Thread: files under pg_clog directories are missing

files under pg_clog directories are missing

From
Dinesh Bhandary
Date:
  Hello Everybody -

Due to hardware crash we ran into issues where some blocks were
corrupted and some files were missing.
I was able to get over the corrupted blocks ( errmsg - "invalid page
header in block 12345  of realtion x") by setting
zero_damaged_pages=0 and running vacuum afterwards. Now I am running
into situations where pg_clog files are missing (errmsg - "could not
open pg_clog/0D0D). I have a backup which is quite old ( considering
this as a last resort). Is there any other way to fix this problem?

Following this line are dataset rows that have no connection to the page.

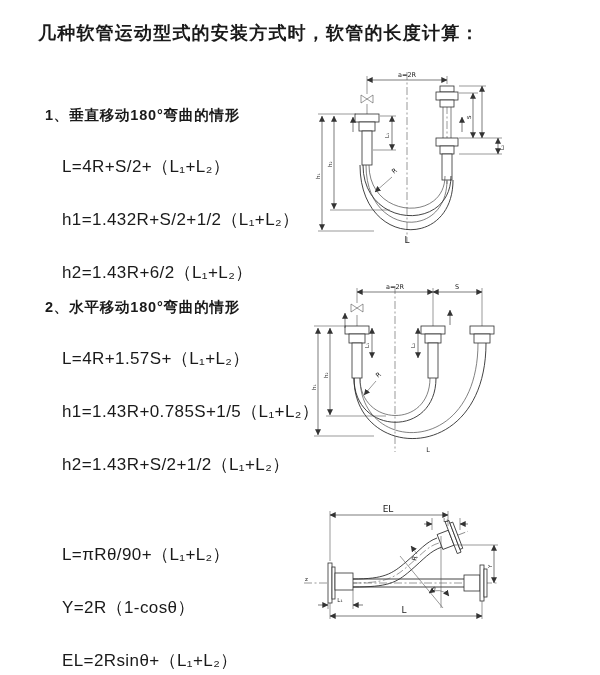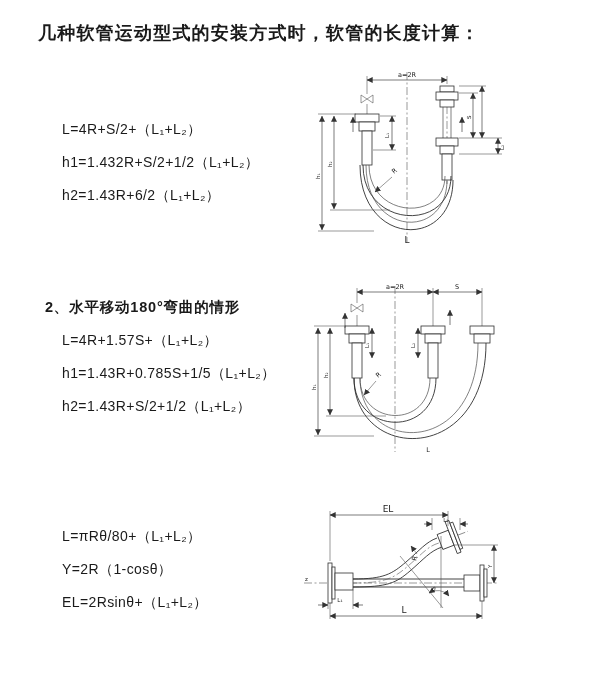--- a/index.html
+++ b/index.html
@@ -10,21 +10,21 @@
   }
   .title{
     position:absolute;left:38px;top:21px;margin:0;
     font-size:18px;font-weight:bold;letter-spacing:1.2px;
   }
   .sec{position:absolute;left:45px;}
   #sec1{top:106px}
   #sec2{top:298px}
   #sec3{top:513px}
   .sec-heading{font-size:14.5px;font-weight:bold;letter-spacing:0.8px;}
-  .formula{margin-left:17px;margin-top:15px;font-size:14px;letter-spacing:0.4px;}
+  .formula{margin-left:17px;margin-top:30px;font-size:17px;letter-spacing:0.4px;}
   .diag{position:absolute;}
   #svg1{left:312px;top:64px;}
   #svg2{left:306px;top:278px;}
   #svg3{left:296px;top:498px;}
   .thin{stroke:#555;stroke-width:0.6;fill:none}
   .dim{stroke:#444;stroke-width:0.7;fill:none}
   .hose{stroke:#2f2f2f;stroke-width:0.9;fill:none}
   .hose2{stroke:#4a4a4a;stroke-width:0.7;fill:none}
   .cl{stroke:#555;stroke-width:0.6;stroke-dasharray:8 2.5 2 2.5;fill:none}
   .part{stroke:#2f2f2f;stroke-width:0.8;fill:#ffffff}
@@ -33,34 +33,35 @@
   .dlabel-sm{font-family:"DejaVu Sans",sans-serif;font-size:5.5px;fill:#222}
 </style>
 </head>
 <body>
 
 <div>
 
   <h1 class="title">几种软管运动型式的安装方式时，软管的长度计算：</h1>
 
   <section class="sec" id="sec1">
+    <div class="sec-heading">1、垂直移动180°弯曲的情形</div>
     <div class="formula">L=4R+S/2+（L₁+L₂）</div>
     <div class="formula">h1=1.432R+S/2+1/2（L₁+L₂）</div>
     <div class="formula">h2=1.43R+6/2（L₁+L₂）</div>
   </section>
 
   <section class="sec" id="sec2">
     <div class="sec-heading">2、水平移动180°弯曲的情形</div>
     <div class="formula">L=4R+1.57S+（L₁+L₂）</div>
     <div class="formula">h1=1.43R+0.785S+1/5（L₁+L₂）</div>
     <div class="formula">h2=1.43R+S/2+1/2（L₁+L₂）</div>
   </section>
 
   <section class="sec" id="sec3">
-    <div class="formula">L=πRθ/80+（L₁+L₂）</div>
+    <div class="formula">L=πRθ/90+（L₁+L₂）</div>
     <div class="formula">Y=2R（1-cosθ）</div>
     <div class="formula">EL=2Rsinθ+（L₁+L₂）</div>
   </section>
 
   <svg id="svg1" class="diag" width="280" height="196" viewBox="0 0 280 196">
     <defs>
       <marker id="arrA" viewBox="0 0 10 10" refX="9.5" refY="5" markerWidth="6" markerHeight="6" markerUnits="userSpaceOnUse" orient="auto-start-reverse">
         <path d="M0,0L10,5L0,10z" fill="#333"></path>
       </marker>
       <pattern id="braidA" width="4" height="4" patternUnits="userSpaceOnUse">

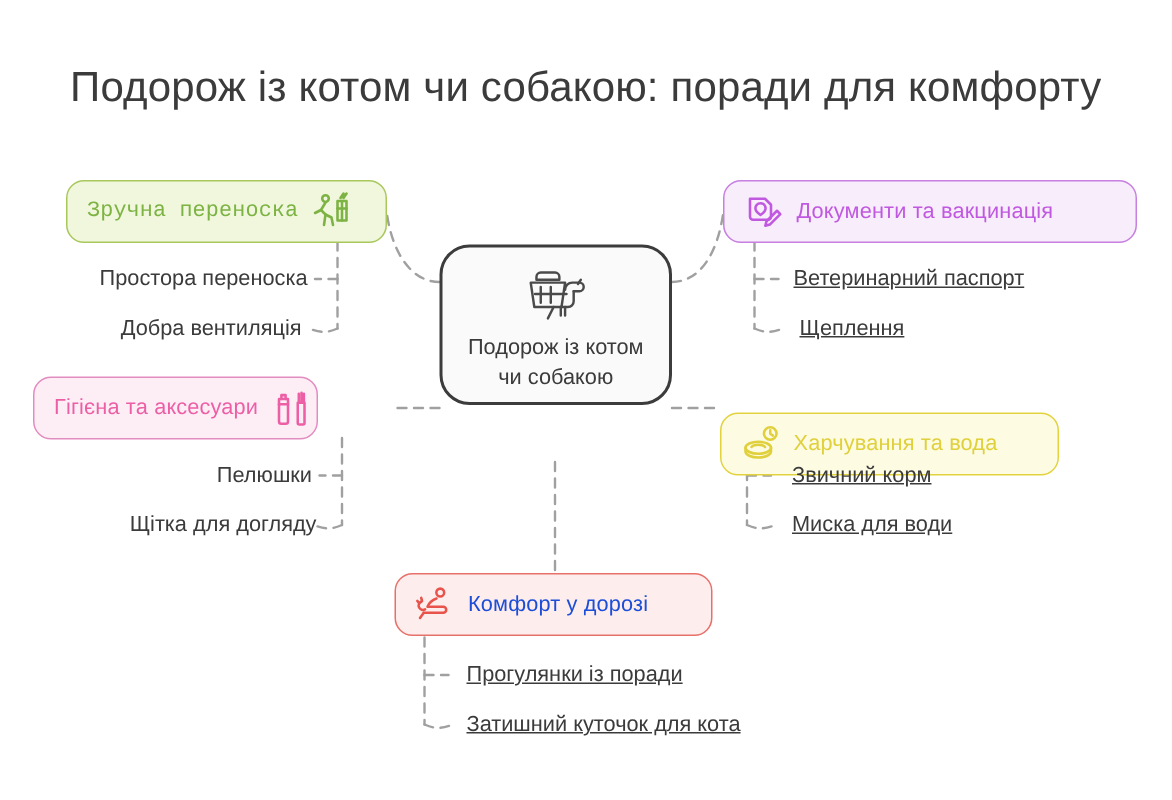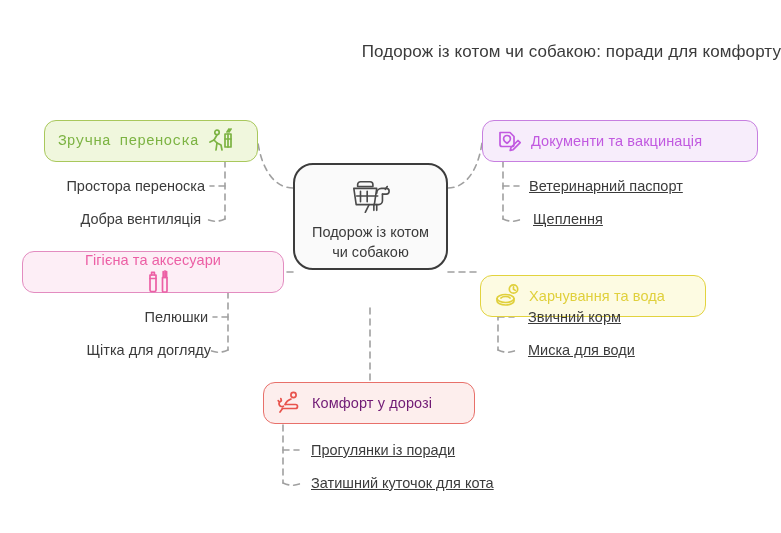--- a/index.html
+++ b/index.html
@@ -26,22 +26,22 @@
     height: 533px;
     pointer-events: none;
   }
 
   
   .page-title {
     position: absolute;
     left: 0;
     top: 42px;
     width: 781px;
-    text-align: right;
-    font-size: 17px;
+    text-align: center;
+    font-size: 28px;
     color: #3b3b3b;
     letter-spacing: 0.1px;
     white-space: nowrap;
   }
 
   
   .center-node {
     position: absolute;
     left: 293px;
     top: 163px;
@@ -182,21 +182,21 @@
     <svg class="badge-icon" viewBox="0 0 26 26" xmlns="http://www.w3.org/2000/svg" fill="none" stroke="#c159e0" stroke-width="1.7" stroke-linecap="round" stroke-linejoin="round">
       <path d="M4 4.5 h10 l4 4 v8 a2 2 0 0 1 -2 2 h-10 a2 2 0 0 1 -2 -2 z"></path>
       <path d="M11 7.5 c2.2 0 3.4 1.6 3.4 3.4 0 2.2 -3.4 4.4 -3.4 4.4 s-3.4 -2.2 -3.4 -4.4 c0 -1.8 1.2 -3.4 3.4 -3.4 z"></path>
       <path d="M22 12.5 l2.2 2.2 -7 7 -3 0.8 0.8 -3 z"></path>
     </svg>
     <span class="badge-label" style="color: rgb(193, 89, 224);">Документи та вакцинація</span>
   </div>
   <div class="sub-item left-align" style="left:529px; top:177px;">Ветеринарний паспорт</div>
   <div class="sub-item left-align" style="left:533px; top:210px;">Щеплення</div>
 
-  <div class="badge icon-right" style="left: 22px; top: 251px; width: 262px; background: rgb(253, 238, 246); border-color: rgb(227, 140, 192); flex-direction: column;">
+  <div class="badge icon-right" style="left: 22px; top: 251px; width: 190px; background: rgb(253, 238, 246); border-color: rgb(227, 140, 192);">
     <span class="badge-label" style="color: rgb(236, 95, 165);">Гігієна та аксесуари</span>
     <svg class="badge-icon" viewBox="0 0 26 26" xmlns="http://www.w3.org/2000/svg" fill="none" stroke="#ec5fa5" stroke-width="1.7" stroke-linecap="round" stroke-linejoin="round">
       <path d="M5 7 h6 v15 a1.5 1.5 0 0 1 -1.5 1.5 h-3 a1.5 1.5 0 0 1 -1.5 -1.5 z"></path>
       <path d="M5 10.5 h6"></path>
       <path d="M6.6 7 v-2.6 h2.8 v2.6"></path>
       <path d="M17.5 9.5 h4.5 v13.5 a1 1 0 0 1 -1 1 h-2.5 a1 1 0 0 1 -1 -1 z"></path>
       <path d="M18.2 9.5 v-6 M20 9.5 v-6.6 M21.6 9.5 v-6"></path>
     </svg>
   </div>
   <div class="sub-item right-align" style="left:0; top:308px; width:208px;">Пелюшки</div>
@@ -217,18 +217,18 @@
 
   <div class="badge icon-left" style="left: 263px; top: 382px; width: 212px; background: rgb(253, 238, 237); border-color: rgb(232, 112, 106);">
     <svg class="badge-icon" viewBox="0 0 26 26" xmlns="http://www.w3.org/2000/svg" fill="none" stroke="#e8534c" stroke-width="1.7" stroke-linecap="round" stroke-linejoin="round">
       <circle cx="16.5" cy="5" r="2.6"></circle>
       <path d="M14 9 c-3 1 -5 3 -6 5.5"></path>
       <path d="M8.5 14.5 h10 a2 2 0 0 1 0 4 h-13"></path>
       <path d="M5.5 18.5 l-2.5 3.5"></path>
       <path d="M4 11 c-1.6 0.8 -2.4 2.4 -1.6 4 0.8 1.6 2.6 2 4 1.2"></path>
       <path d="M2.6 12.2 l-1.4 -1.6 M4.4 10.6 l-0.6 -2"></path>
     </svg>
-    <span class="badge-label" style="color: #701a75;">Комфорт у дорозі</span>
+    <span class="badge-label" style="color: #1d4ed8;">Комфорт у дорозі</span>
   </div>
   <div class="sub-item left-align" style="left:311px; top:441px;">Прогулянки із поради</div>
   <div class="sub-item left-align" style="left:311px; top:474px;">Затишний куточок для кота</div>
 
 </div>
 
 </body></html>

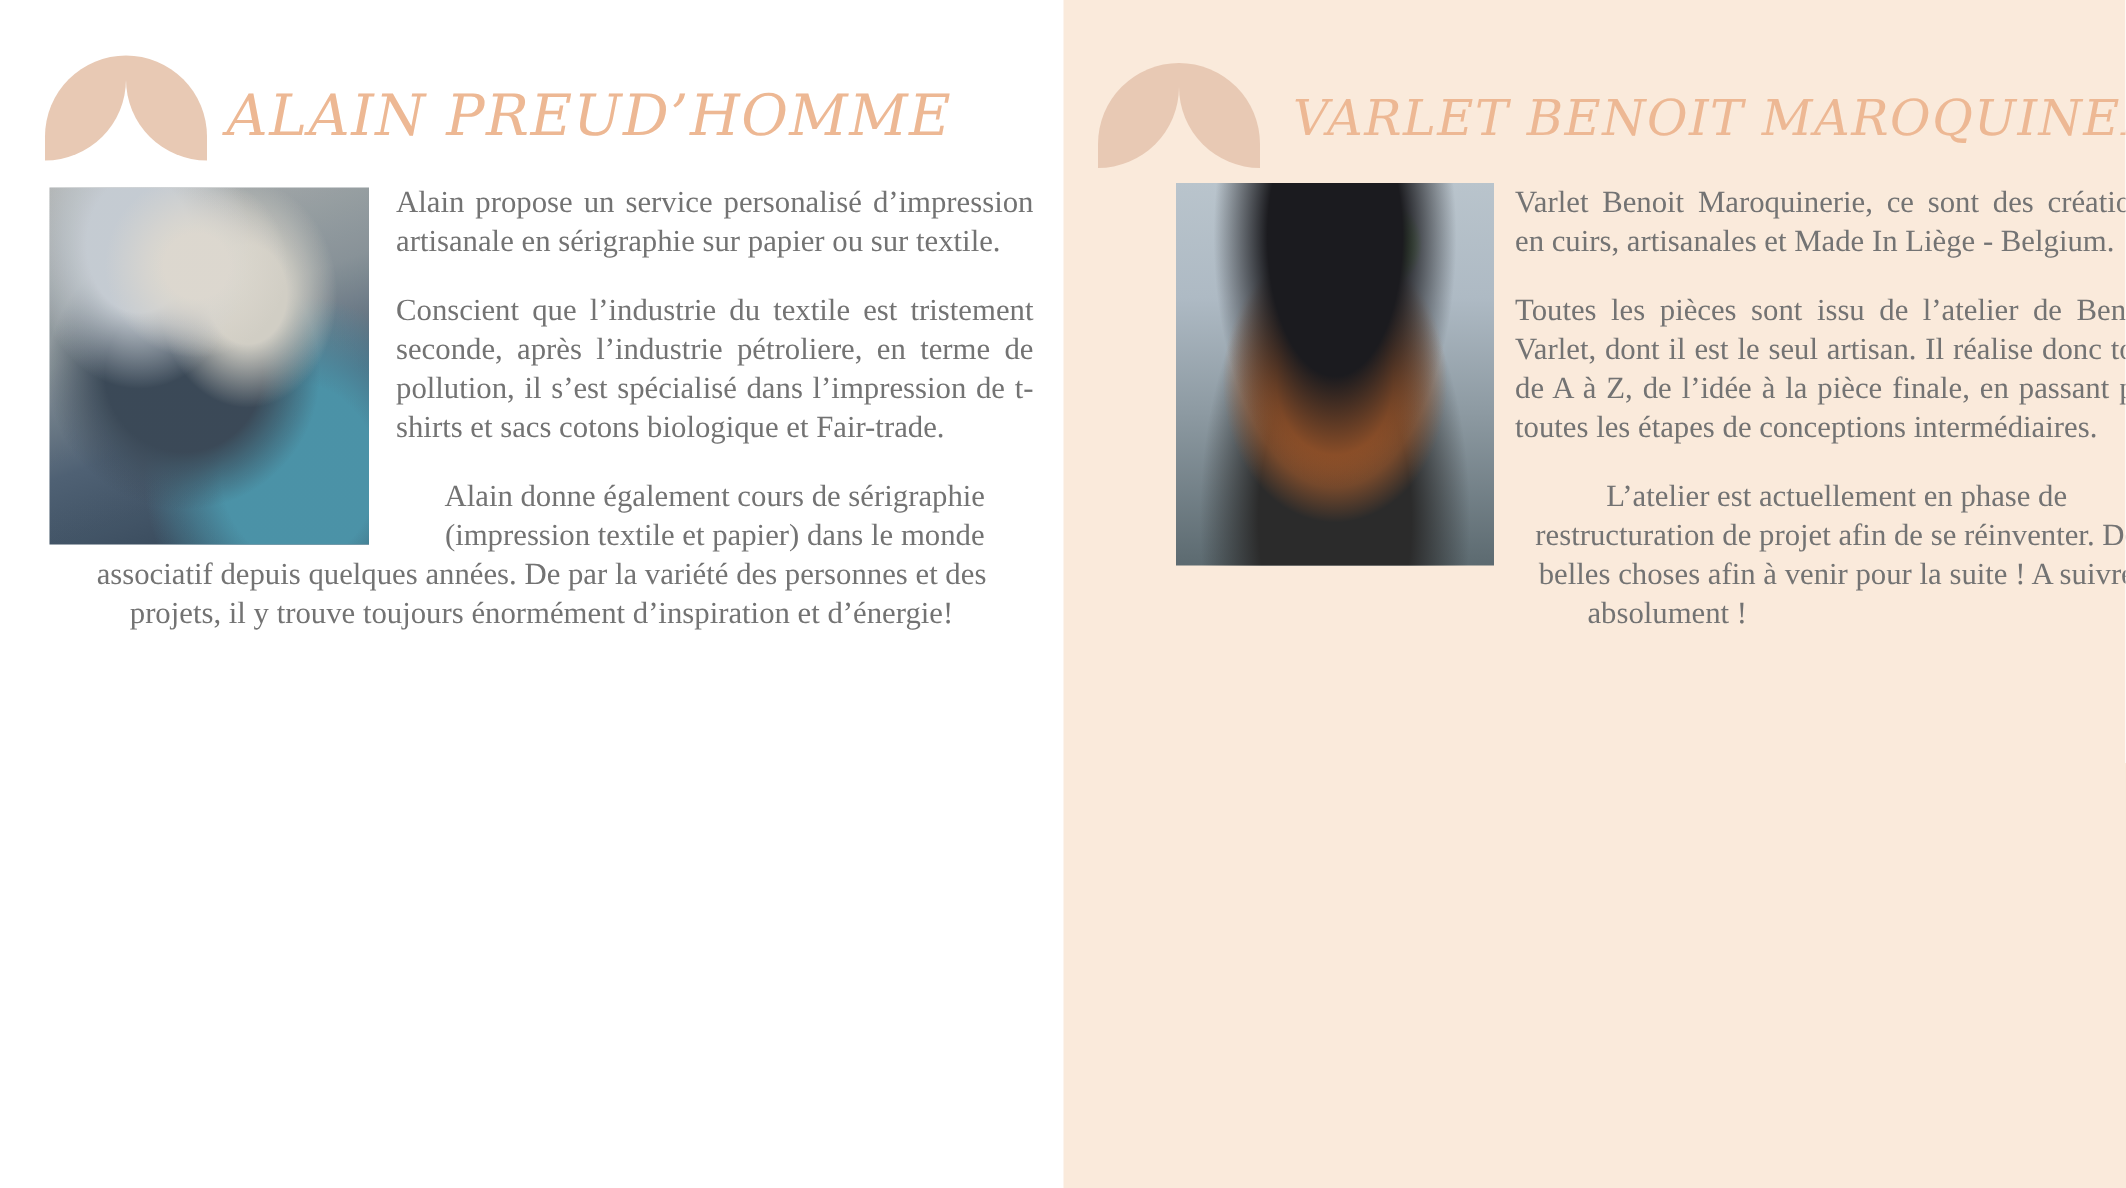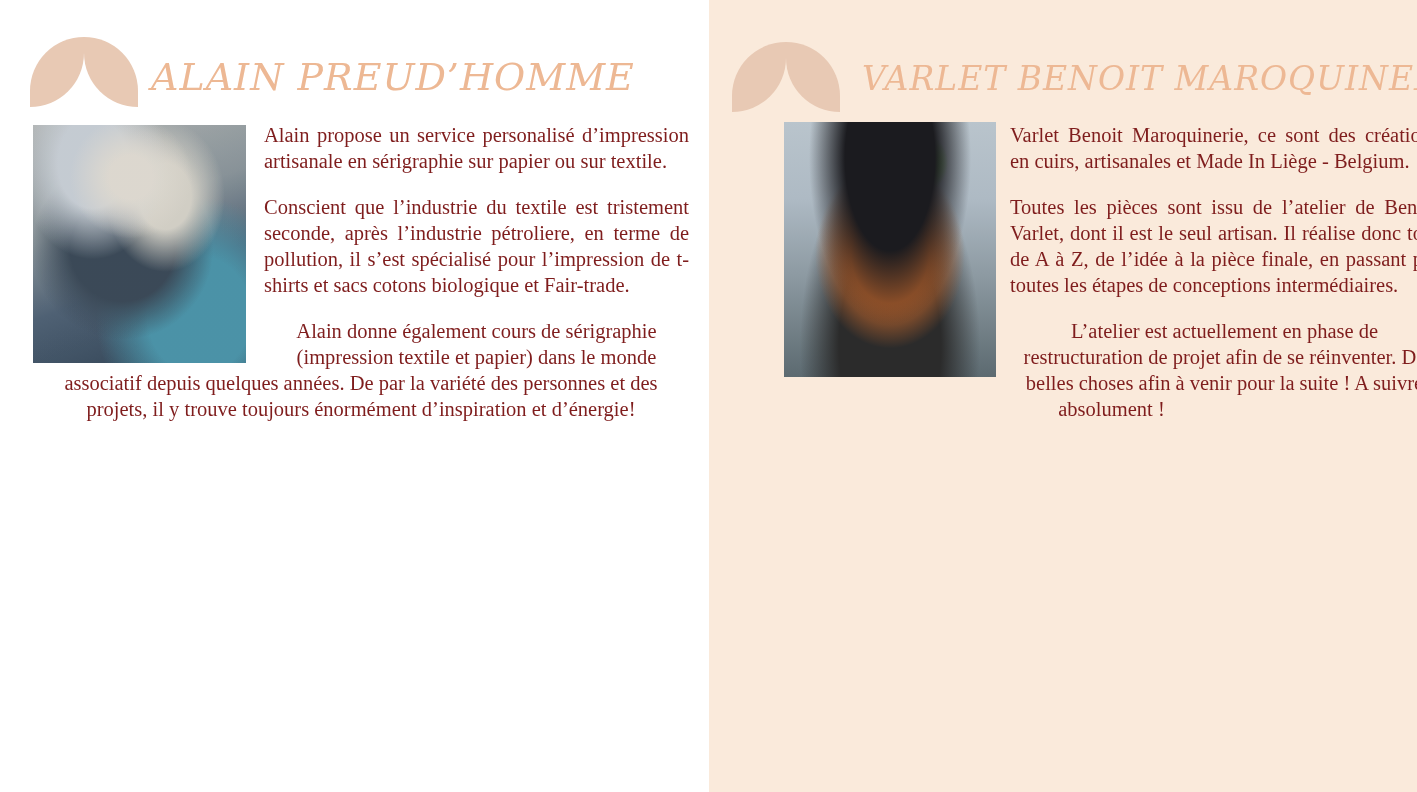--- a/index.html
+++ b/index.html
@@ -96,21 +96,21 @@
     left: 737px;
     top: 122px;
     width: 212px;
     height: 248px;
   }
 
   .body-text {
     position: absolute;
     font-size: 20.5px;
     line-height: 1.27;
-    color: #7f1d1d;
+    color: #737373;
     text-align: justify;
     text-justify: inter-word;
   }
   .body-left {
     left: 33px;
     top: 122px;
     width: 656px;
   }
   .body-right {
     left: 740px;
@@ -159,21 +159,21 @@
       <div class="photo photo-left float-left-img" style="position:static; background:
              linear-gradient(180deg, rgba(0,0,0,0.05), rgba(0,0,0,0.05)),
              radial-gradient(circle at 46% 22%, #e8e3da 0 10%, rgba(232,227,218,0) 28%),
              radial-gradient(ellipse at 28% 16%, #cfd6dd 0 16%, rgba(207,214,221,0) 34%),
              radial-gradient(ellipse at 62% 30%, #dcd9cf 0 14%, rgba(220,217,207,0) 32%),
              radial-gradient(ellipse at 42% 52%, #3e4d5c 0 30%, rgba(62,77,92,0) 52%),
              radial-gradient(ellipse at 78% 80%, #4f9ab0 0 22%, rgba(79,154,176,0) 44%),
              linear-gradient(160deg, #b9bcbb 0%, #8f9aa0 38%, #53667a 62%, #2f4254 100%);">
       </div>
       <p>Alain propose un service personalisé d’impression artisanale en sérigraphie sur papier ou sur textile.</p>
-      <p class="spacer">Conscient que l’industrie du textile est tristement seconde, après l’industrie pétroliere, en terme de pollution, il s’est spécialisé pour l’impression de t-shirts et sacs cotons biologique et Fair-trade.</p>
+      <p class="spacer">Conscient que l’industrie du textile est tristement seconde, après l’industrie pétroliere, en terme de pollution, il s’est spécialisé dans l’impression de t-shirts et sacs cotons biologique et Fair-trade.</p>
       <p class="spacer last-para">Alain donne également cours de sérigraphie (impression textile et papier) dans le monde associatif depuis quelques années. De par la variété des personnes et des projets, il y trouve toujours énormément d’inspiration et d’énergie!</p>
     </div>
   </div>
 
   <div class="panel panel-right">
 
     <div class="leaf leaf-right-pos" style="left:23px; top:42px;">
       <div class="petal left"></div>
       <div class="petal right"></div>
     </div>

I also created empty blocks to fool postgres, but there are so many of
these file missing I was wondering if there a better/faster way to fix
this problem.

Thanks.

Dinesh

Re: files under pg_clog directories are missing

From
Bruce Momjian
Date:
Dinesh Bhandary wrote:
>   Hello Everybody -
>
> Due to hardware crash we ran into issues where some blocks were
> corrupted and some files were missing.
> I was able to get over the corrupted blocks ( errmsg - "invalid page
> header in block 12345  of realtion x") by setting
> zero_damaged_pages=0 and running vacuum afterwards. Now I am running
> into situations where pg_clog files are missing (errmsg - "could not
> open pg_clog/0D0D). I have a backup which is quite old ( considering
> this as a last resort). Is there any other way to fix this problem?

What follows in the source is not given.